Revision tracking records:
********

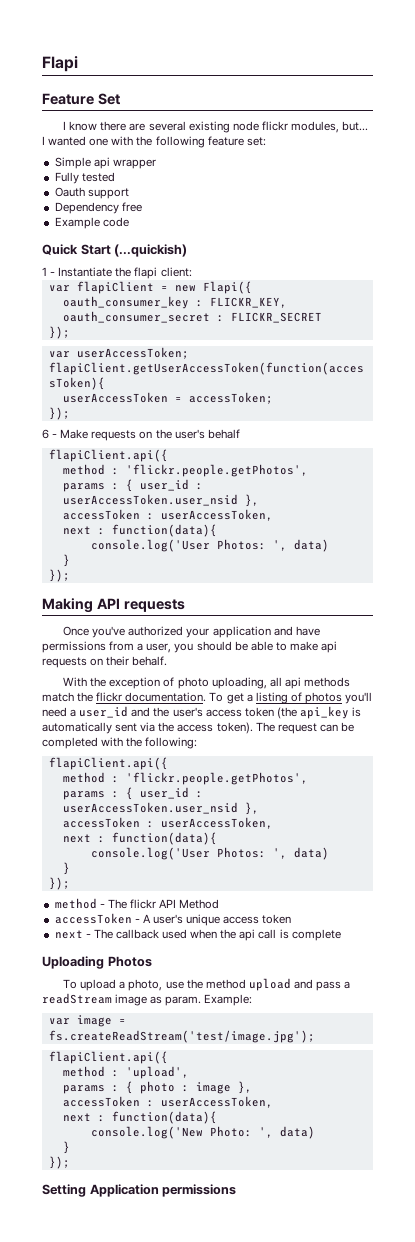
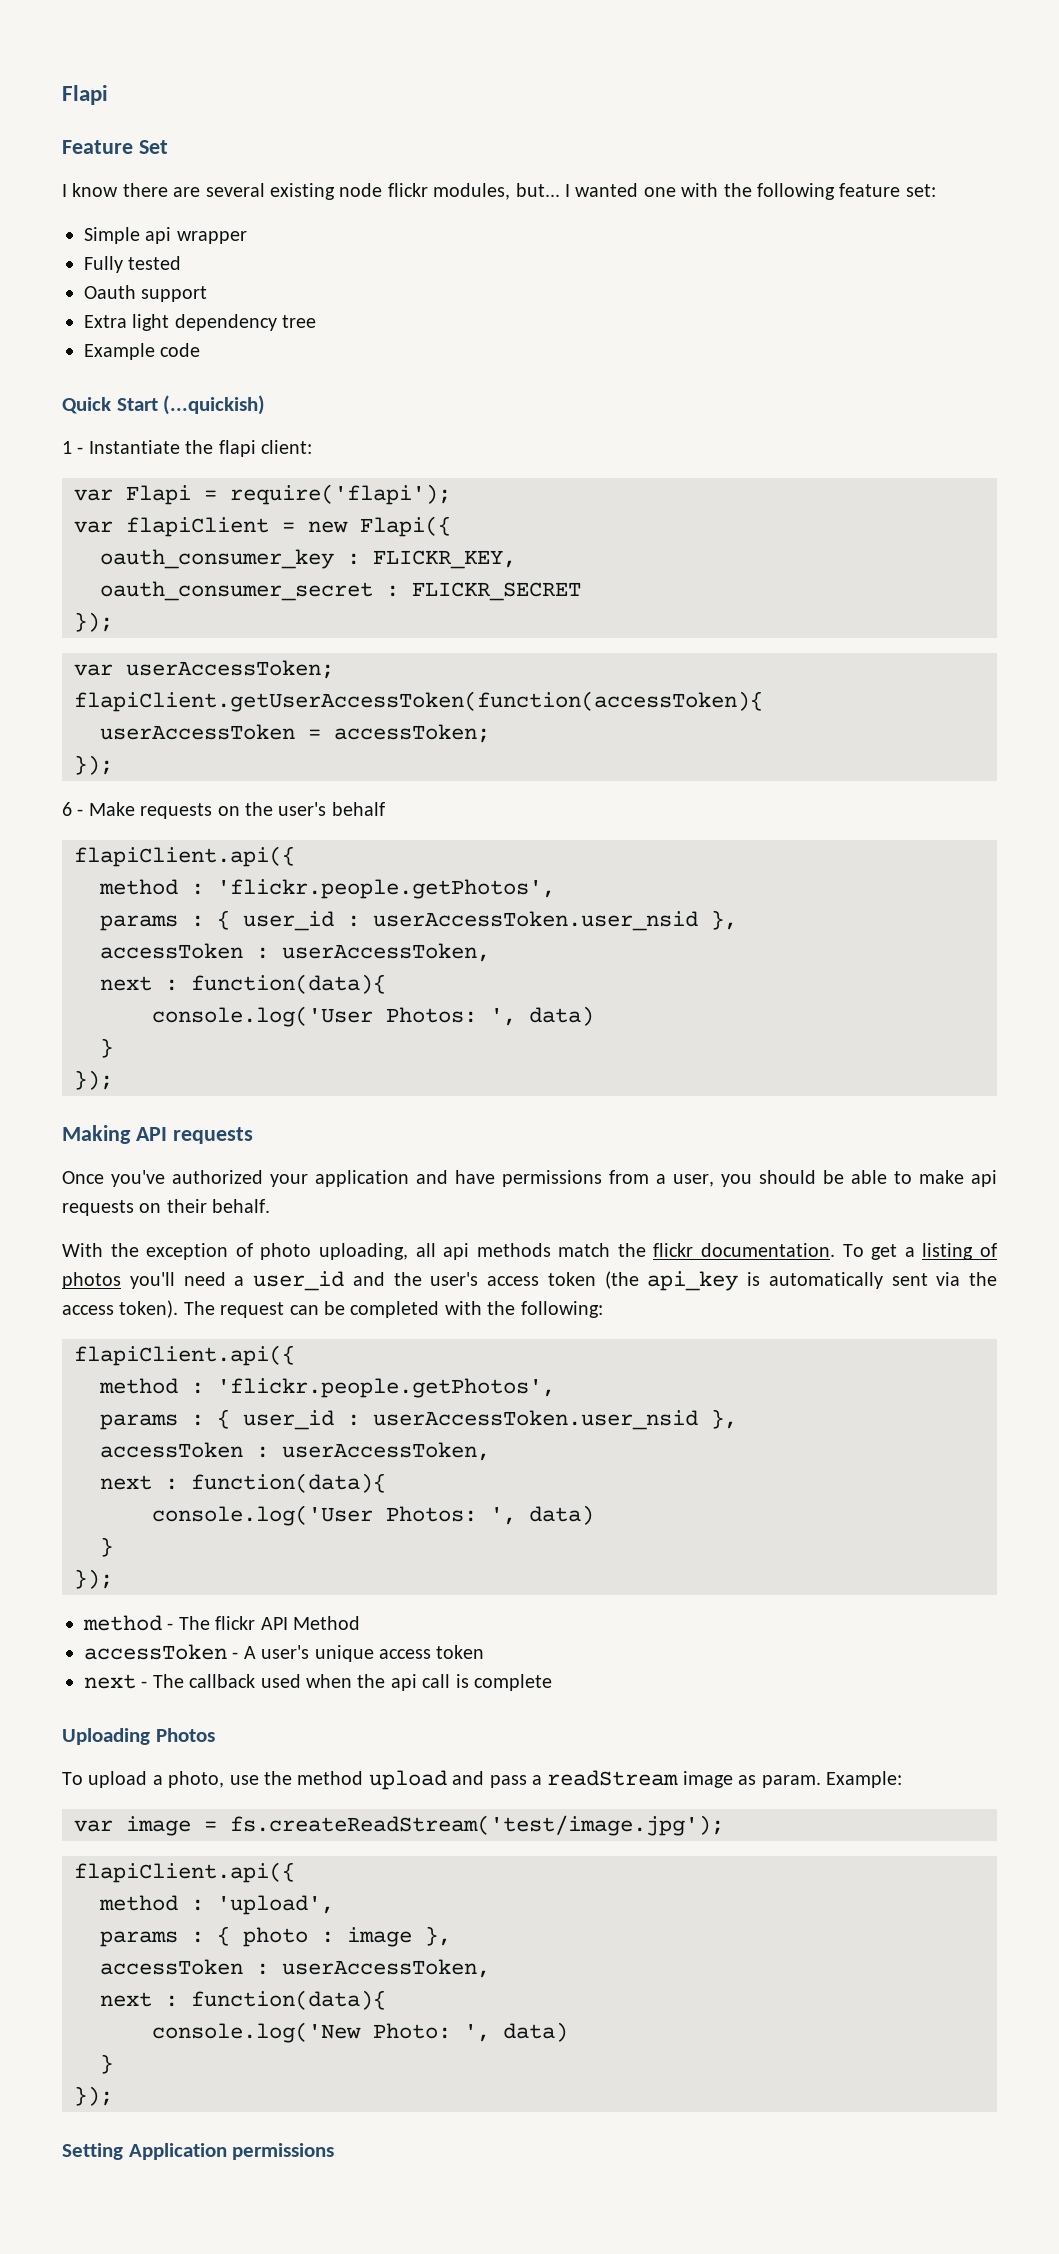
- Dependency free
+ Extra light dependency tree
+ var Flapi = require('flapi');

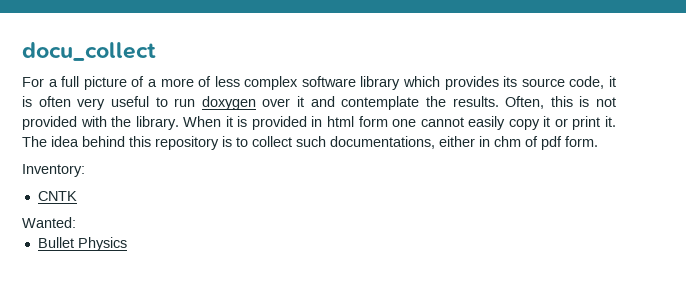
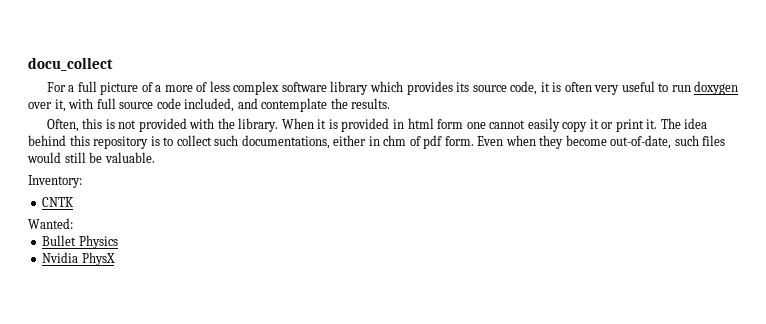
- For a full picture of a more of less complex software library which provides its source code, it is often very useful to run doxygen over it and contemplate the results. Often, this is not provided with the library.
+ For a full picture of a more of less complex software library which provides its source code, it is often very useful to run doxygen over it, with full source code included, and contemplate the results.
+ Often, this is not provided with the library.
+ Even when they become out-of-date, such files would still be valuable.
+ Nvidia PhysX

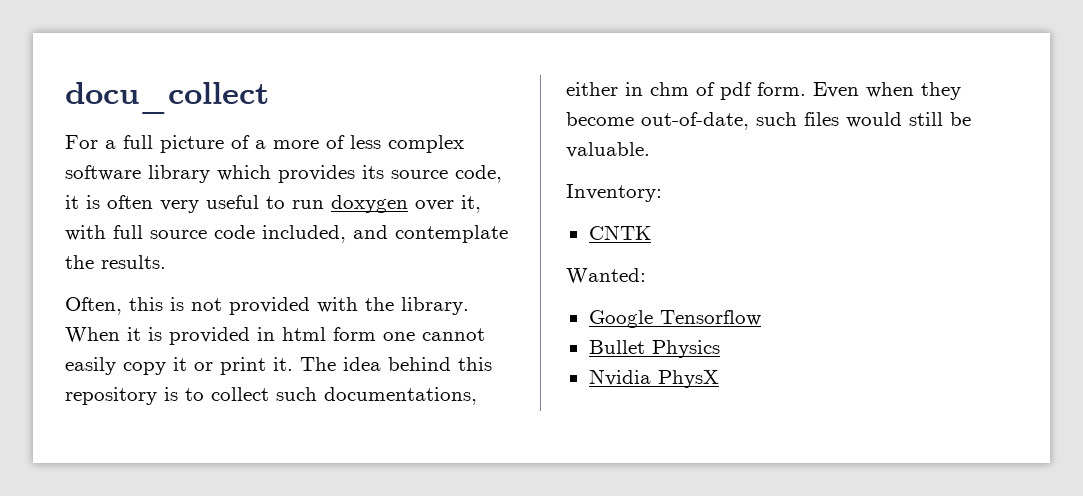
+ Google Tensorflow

********

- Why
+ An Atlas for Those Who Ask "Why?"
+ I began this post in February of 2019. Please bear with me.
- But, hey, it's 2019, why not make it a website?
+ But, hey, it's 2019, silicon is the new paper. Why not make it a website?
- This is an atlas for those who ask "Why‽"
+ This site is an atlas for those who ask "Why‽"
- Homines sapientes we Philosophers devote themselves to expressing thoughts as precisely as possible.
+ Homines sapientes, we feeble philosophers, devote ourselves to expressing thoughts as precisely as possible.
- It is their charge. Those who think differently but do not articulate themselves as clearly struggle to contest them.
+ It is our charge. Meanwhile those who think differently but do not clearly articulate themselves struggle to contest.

********

Check the lines above and copy each one that includes "doxygen".

### TASK OUTPUT
- For a full picture of a more of less complex software library which provides its source code, it is often very useful to run doxygen over it and contemplate the results. Often, this is not provided with the library.
+ For a full picture of a more of less complex software library which provides its source code, it is often very useful to run doxygen over it, with full source code included, and contemplate the results.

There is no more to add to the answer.